Peugeot Motocycles ritorna ufficialmente sul mercato italiano

Roma. Peugeot Motocycles, che nulla ha da condividere con il Gruppo PSA e quindi con Stellantis, annuncia il suo rientro ufficiale sul mercato italiano, snodo nella strategia di sviluppo del Gruppo nello scenario europeo ed affida la nuova struttura alla professionalità ed esperienza del managing director Giovanni Notarbartolo di Furnari la cui mission , con il suo Team, è di riportare riportare il Brand del Leone alle posizioni di mercato che gli competono.
Giovanni Furnari, 55 anni, laureato in Scienze Politiche presso l’Università degli Studi di Torino, da sempre nell’automotive, ha maturato esperienze professionali in Italia e all’Estero (America Latina, Emirati Arabi ed Europa) collaborando con multinazionali come FCA (Fiat/Chrysler), Mercedes Benz, Piaggio Group e Quadro Vehicles, ricoprendo incarichi manageriali di responsabilità.
Entrato a far parte di Peugeot Motocycles nel 2020 con l’incarico di coordinare le attività sul mercato italiano e di sviluppare i mercati strategici del centro e sud America, incarico quest’ultimo che continuerà a ricoprire, dal 1° ottobre 2022 sarà il motore pulsante della nuova struttura italiana. Il nuovo managing director dovrà creare le basi per incrementare lo sviluppo di Peugeot Motocycles in Italia attraverso il rinnovamento della rete distributiva, dei canali di vendita e dei servizi.

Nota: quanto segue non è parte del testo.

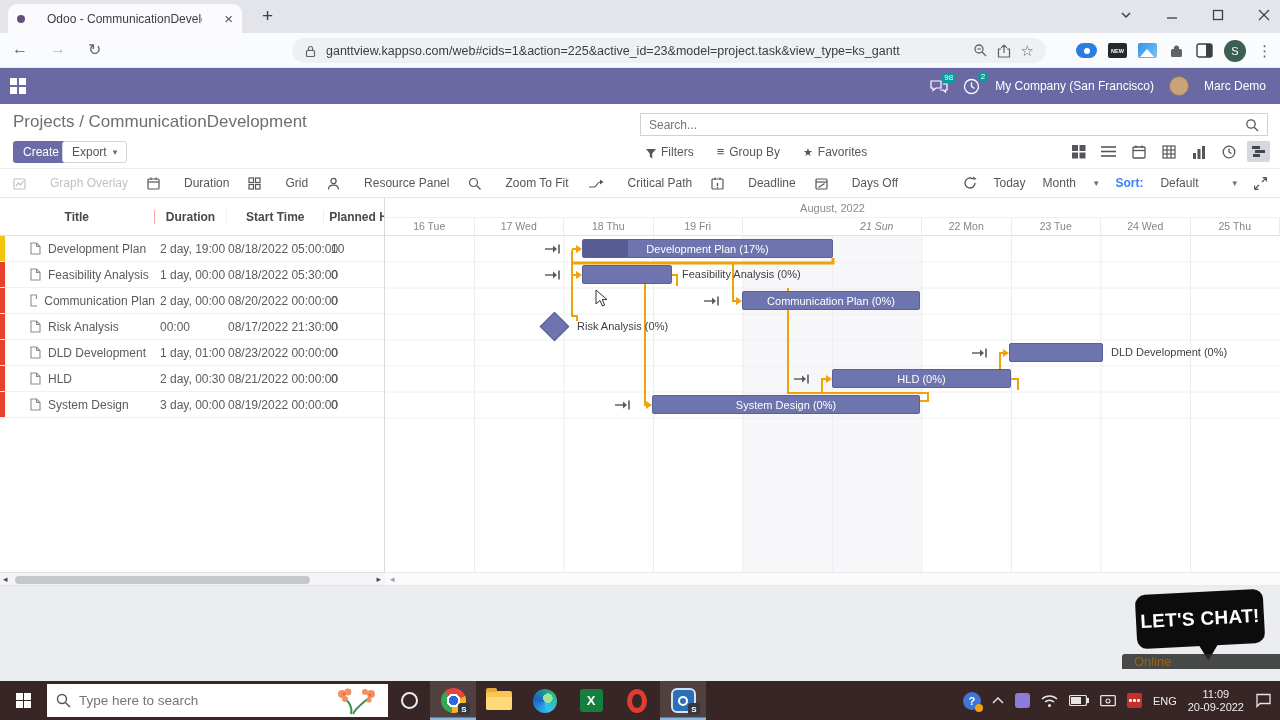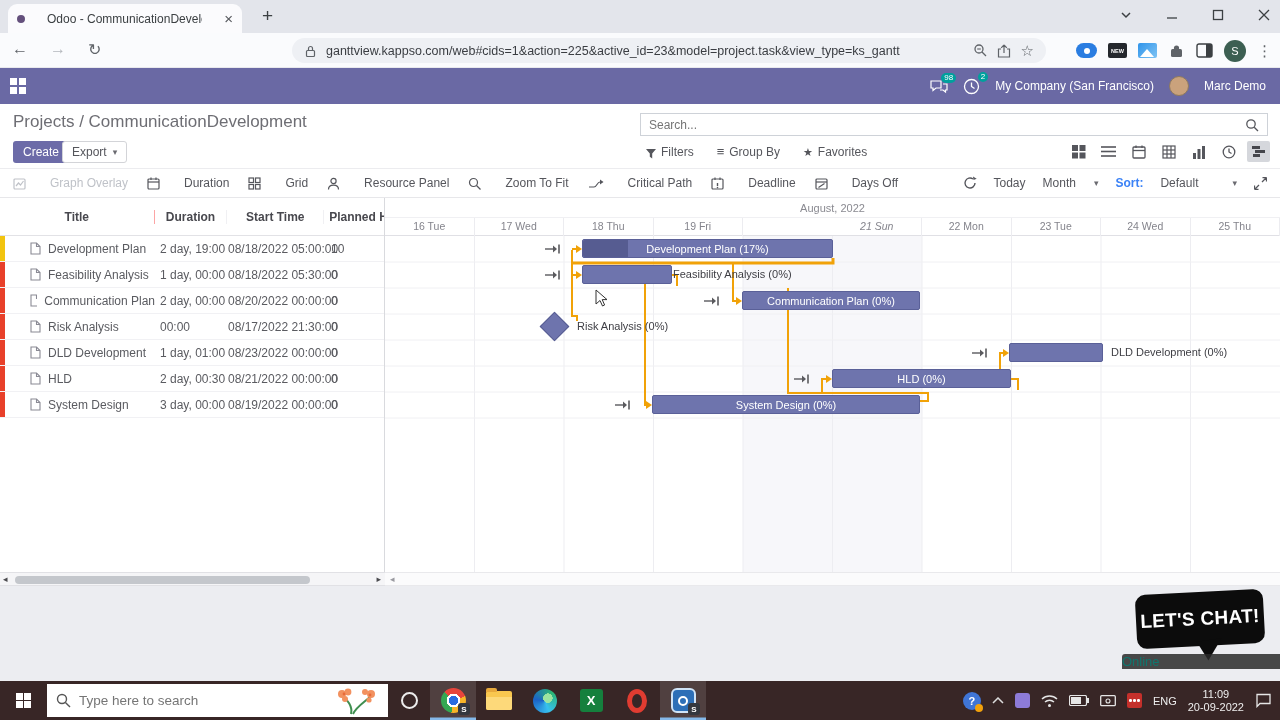--- a/index.html
+++ b/index.html
@@ -87,21 +87,21 @@
 #cursor{position:absolute;left:210px;top:53px}
 
 
 #hscroll-left{position:absolute;left:0;top:572px;width:385px;height:14px;background:#f5f5f7;border-top:1px solid #e1e1e5;border-bottom:1px solid #e1e1e5}
 #hthumb{position:absolute;left:15px;top:3px;width:295px;height:8px;background:#c4c7cc;border-radius:4px}
 .scr-arrow{position:absolute;top:0;font-size:9px;color:#4a4a4e;line-height:13px}
 #hscroll-right{position:absolute;left:385px;top:572px;width:895px;height:14px;background:#fbfbfc;border-top:1px solid #e9e9ec;border-bottom:1px solid #e9e9ec}
 #below{position:absolute;left:0;top:586px;width:1280px;height:95px;background:#ecedf1}
 #chat-bubble{position:absolute;left:1136px;top:592px;width:128px;height:54px;background:#0c0c0c;border-radius:10px;transform:rotate(-3deg);display:flex;align-items:center;justify-content:center;color:#fff;font-weight:700;font-size:19px;letter-spacing:.3px;white-space:nowrap}
 #chat-tail{position:absolute;left:1198px;top:640px;width:0;height:0;border-left:9px solid transparent;border-right:16px solid transparent;border-top:20px solid #0c0c0c;transform:rotate(-8deg)}
-#online-bar{position:absolute;left:1122px;top:654px;width:158px;height:15px;background:rgba(42,42,42,.85);color:#0f766e;font-size:13px;display:flex;align-items:center;padding-left:0;border-radius:3px 0 0 0}
+#online-bar{position:absolute;left:1122px;top:654px;width:158px;height:15px;background:rgba(42,42,42,.85);color:#a16207;font-size:13px;display:flex;align-items:center;padding-left:12px;border-radius:3px 0 0 0}
 
 
 #taskbar{position:absolute;left:0;top:681px;width:1280px;height:39px;background:#382626;display:flex;align-items:center;color:#eee}
 #start{width:47px;height:39px;display:flex;align-items:center;justify-content:center}
 #win-logo{display:grid;grid-template-columns:7px 7px;grid-gap:1.5px}
 #win-logo i{width:7px;height:7px;background:#fff;display:block}
 #tb-search{width:341px;height:33px;background:#fff;display:flex;align-items:center;gap:8px;padding:0 9px;position:relative}
 #tb-search input{border:0;outline:0;flex:1;font-size:13.5px;color:#3c3c3c;font-family:inherit}
 #cortana{width:42px;display:flex;align-items:center;justify-content:center}
 #cortana i{width:17px;height:17px;border-radius:50%;border:2px solid #ececec}
@@ -575,21 +575,21 @@
         </svg>
       <div id="cursor">
         <svg width="14" height="20">
             <path d="M1,1 L1,15 L5,11.5 L7.5,17 L9.6,16 L7.2,10.6 L12,10.6 Z" fill="#fff" stroke="#333" stroke-width="1"></path>
           </svg>
       </div>
     <div class="gbar" style="left: 197px; top: 3px; width: 251px;">
           <div class="gprog" style="width: 45px;"></div>
           <span class="blabel-in">Development Plan (17%)</span>
         </div>
-        <span class="blabel-out" style="left: 288px; top: 29px;">Feasibility Analysis (0%)</span>
+        <span class="blabel-out" style="left: 297px; top: 29px;">Feasibility Analysis (0%)</span>
         <div class="gbar" style="left: 197px; top: 29px; width: 90px;"></div>
         <div class="gbar" style="left: 357px; top: 55px; width: 178px;">
           <span class="blabel-in">Communication Plan (0%)</span>
         </div>
         <div class="diamond" style="left: 159px; top: 80px;"></div>
         <span class="blabel-out" style="left: 192px; top: 81px;">Risk Analysis (0%)</span>
         <span class="blabel-out" style="left: 726px; top: 107px;">DLD Development (0%)</span>
         <div class="gbar" style="left: 624px; top: 107px; width: 94px;"></div>
         <div class="gbar" style="left: 447px; top: 133px; width: 179px;">
           <span class="blabel-in">HLD (0%)</span>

Le prime parole del nuovo direttore: “Sono elettrizzato dall’idea di questa nuova sfida, non vedo l’ora di accogliere i nostri clienti ad Eicma per presentare loro i nostri nuovi veicoli; questo è un nuovo inizio, senza precedenti per il Brand, un nuovo capitolo della sua storia e un’occasione di rinnovamento straordinario della presenza di Peugeot Motocycles nel mercato italiano ed europeo”.
Peugeot ha sempre avuto un ruolo chiave nella mobilità in Europa dove opera dal 1898 opera nel settore delle due ruote ed è quindi il più longevo costruttore mondiale del settore. Attualmente Peugeot costruisce scooter di cilindrata compresa tra 50 e 400 cc.
La presenza in Italia di Peugeot Motocycles, che nonostante il nome è di proprietà del gruppo indiano Mahindra che ha acquisito la maggioranza azionaria (51%) nel 2015 per poi arrivare al 100% nel 2019, non è una novità. Il costruttore francese è stato da sempre presente sul mercato italiano prima in forma diretta poi, negli ultimi tre anni, tramite una società privata di distribuzione.
Ora si torna all’antico forse pesano ancora le parole di “buone intenzioni” pronunciate al momento dell’acquisizione da parte del gruppo indiano:
”Mahindra è impegnata nella crescita a lungo termine di Peugeot Motocycles ed è fiduciosa che questo rapporto sarà di reciproco rispetto, fiducia e d'apprendimento» , fu il commento di Pawan Goenka, direttore esecutivo del gruppo Mahindra & Mahindra. «Questa collaborazione consentirà alle due aziende di accelerare la loro espansione sul mercato internazionale, portando avanti sinergie e sfruttando rispettivi punti di forza. E' nostra intenzione lavorare a stretto contatto per consentire una win-win per entrambi i partner”.
Una collaborazione rimasta molto sulla carta dal momento che la gamma non ha subito quello sviluppo e arricchimento che la Casa del Leone si aspettava e rallentata anche da “infortuni giudiziari” come quello della commercializzazione dello scooter a tre ruote Metropolis per cui Peugeot Motocycles fu ritenuta responsabile, dal Tribunal Judiciaire di Parigi e dal Tribunale di Milano, di contraffazione del brevetto europeo relativo alla tecnologia dello scooter a tre ruote Piaggio MP3. ( F.L.)